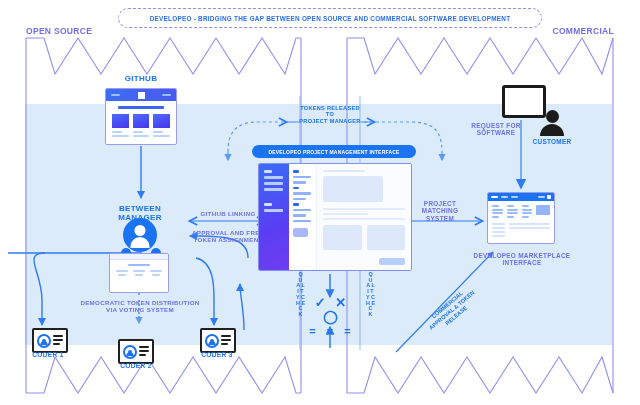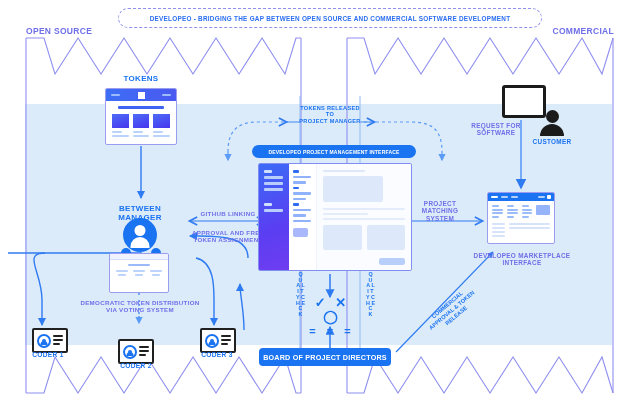"TOKENS" div.lbl { text: TOKENS -> GITHUB }
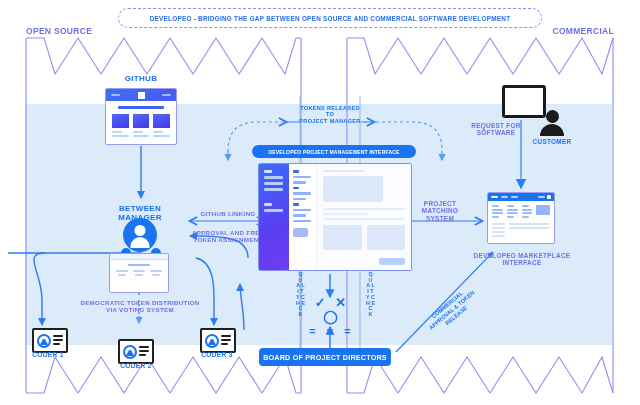"BOARD OF PROJECT DIRECTORS" div { html: <div>BOARD OF PROJECT DIRECTORS</div> -> none }
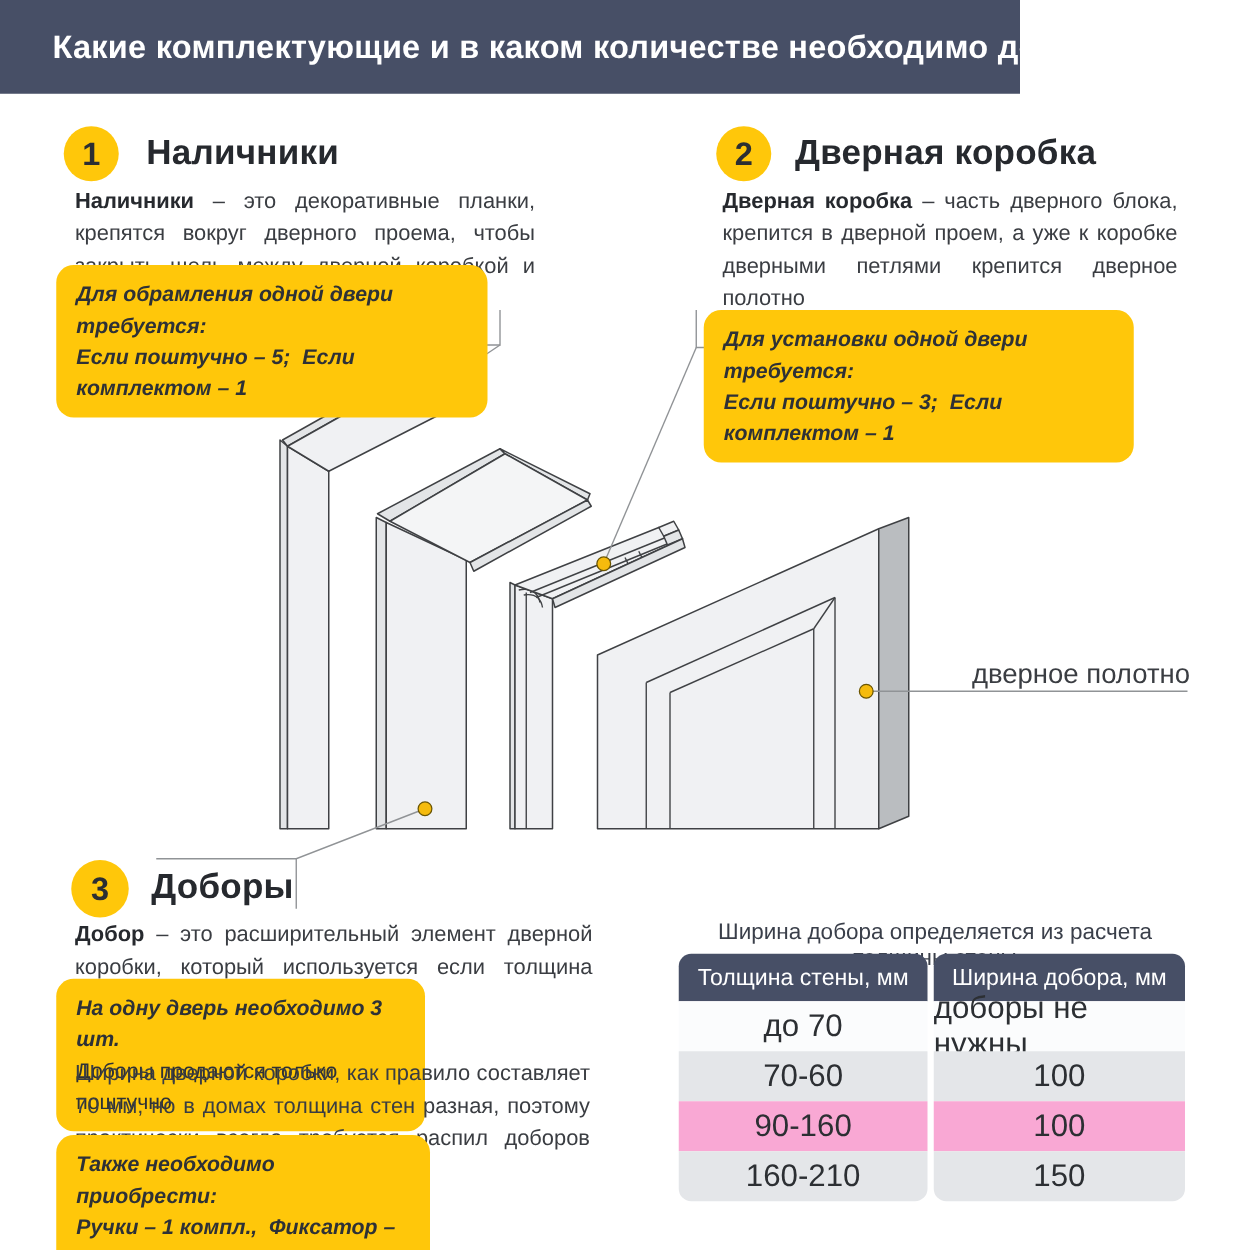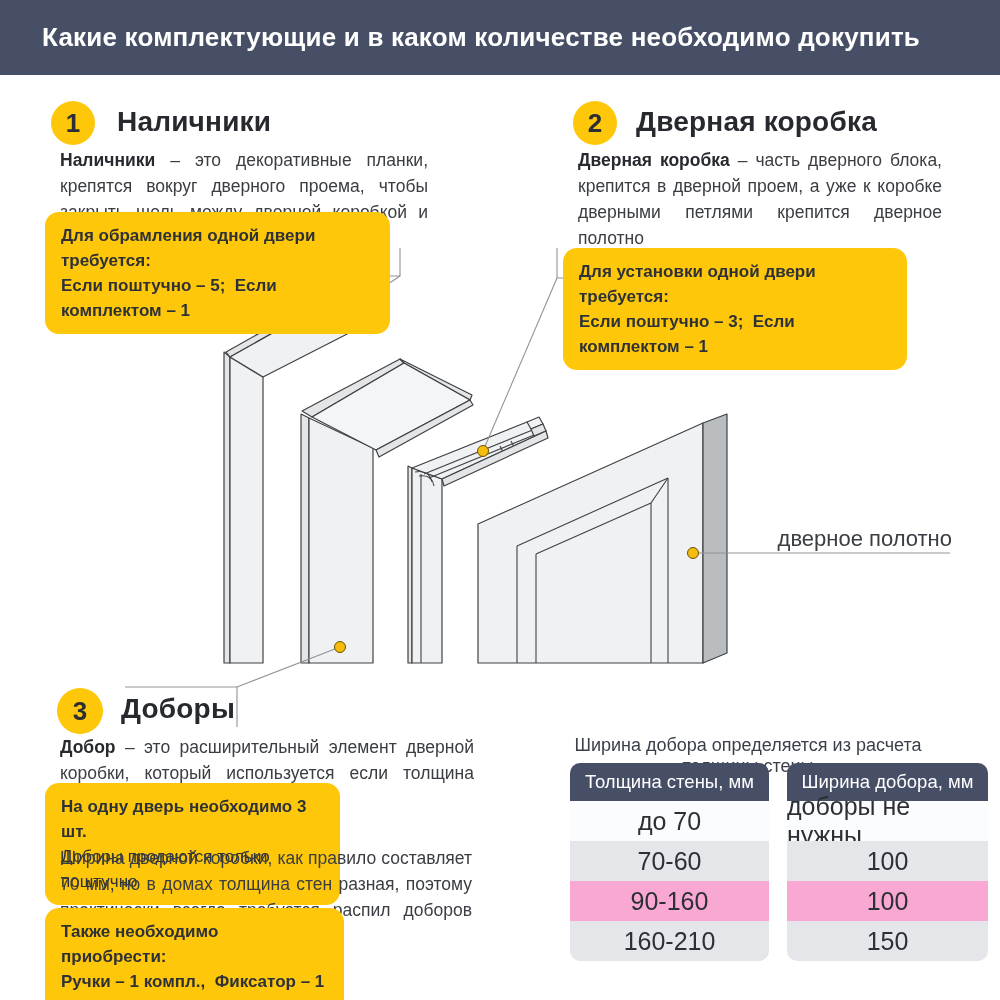"Какие комплектующие и в каком" .banner { width: 1000px -> 816px }
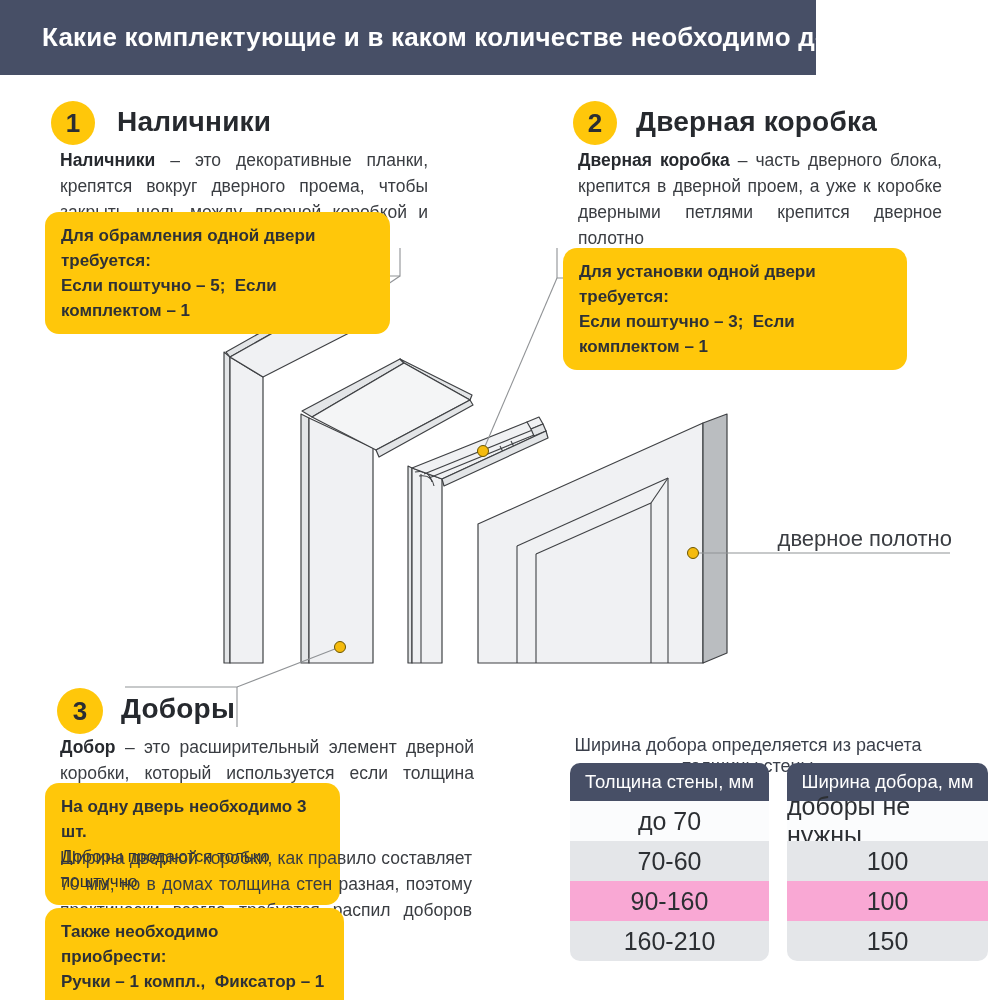"Для обрамления одной двери требуется:" .note .b { font-style: none -> italic }
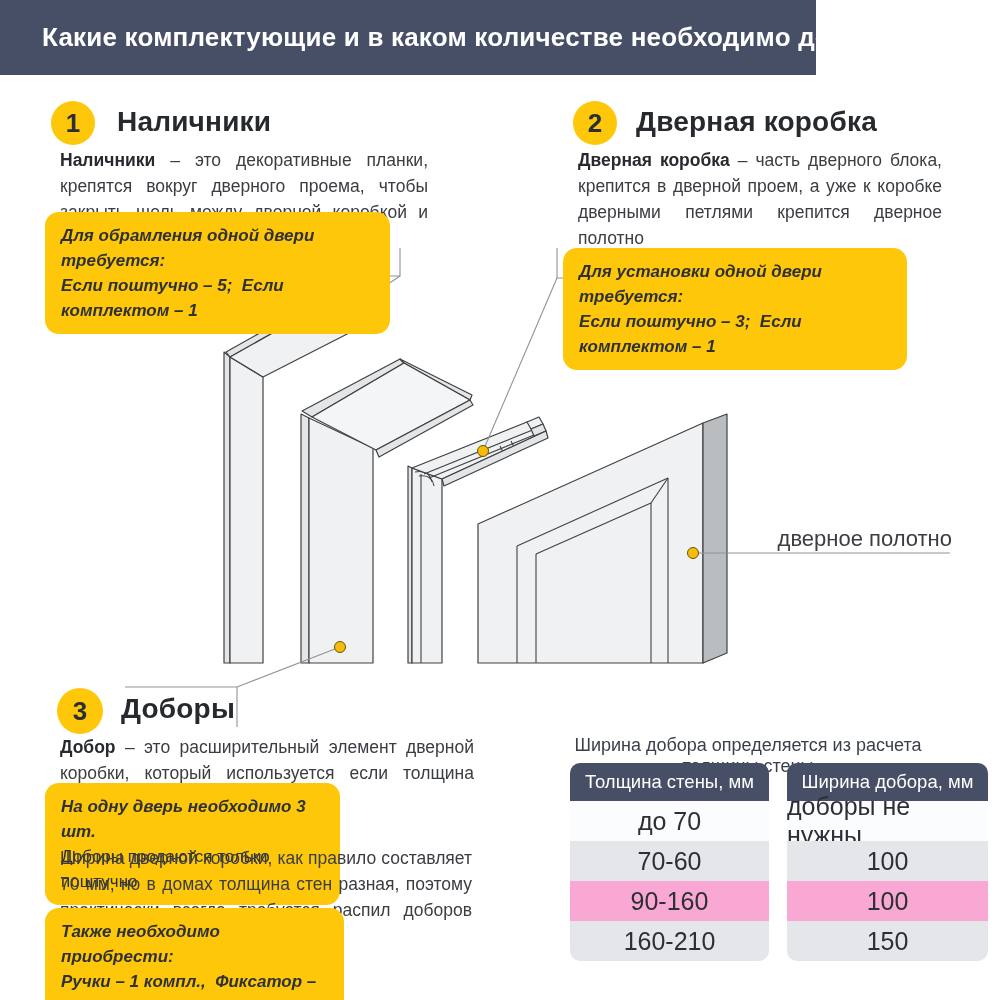"Толщина стены, мм" .tbl { gap: 18px -> 5px; left: 570px -> 543px }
──────────
All of the material must be given again exactly, though no picture may appear in the copy.

= Solved exercise =
"TOKENS" div.lbl { text: TOKENS -> GITHUB }
"BOARD OF PROJECT DIRECTORS" div { html: <div>BOARD OF PROJECT DIRECTORS</div> -> none }
"Какие комплектующие и в каком" .banner { width: 1000px -> 816px }
"Для обрамления одной двери требуется:" .note .b { font-style: none -> italic }
"Толщина стены, мм" .tbl { gap: 18px -> 5px; left: 570px -> 543px }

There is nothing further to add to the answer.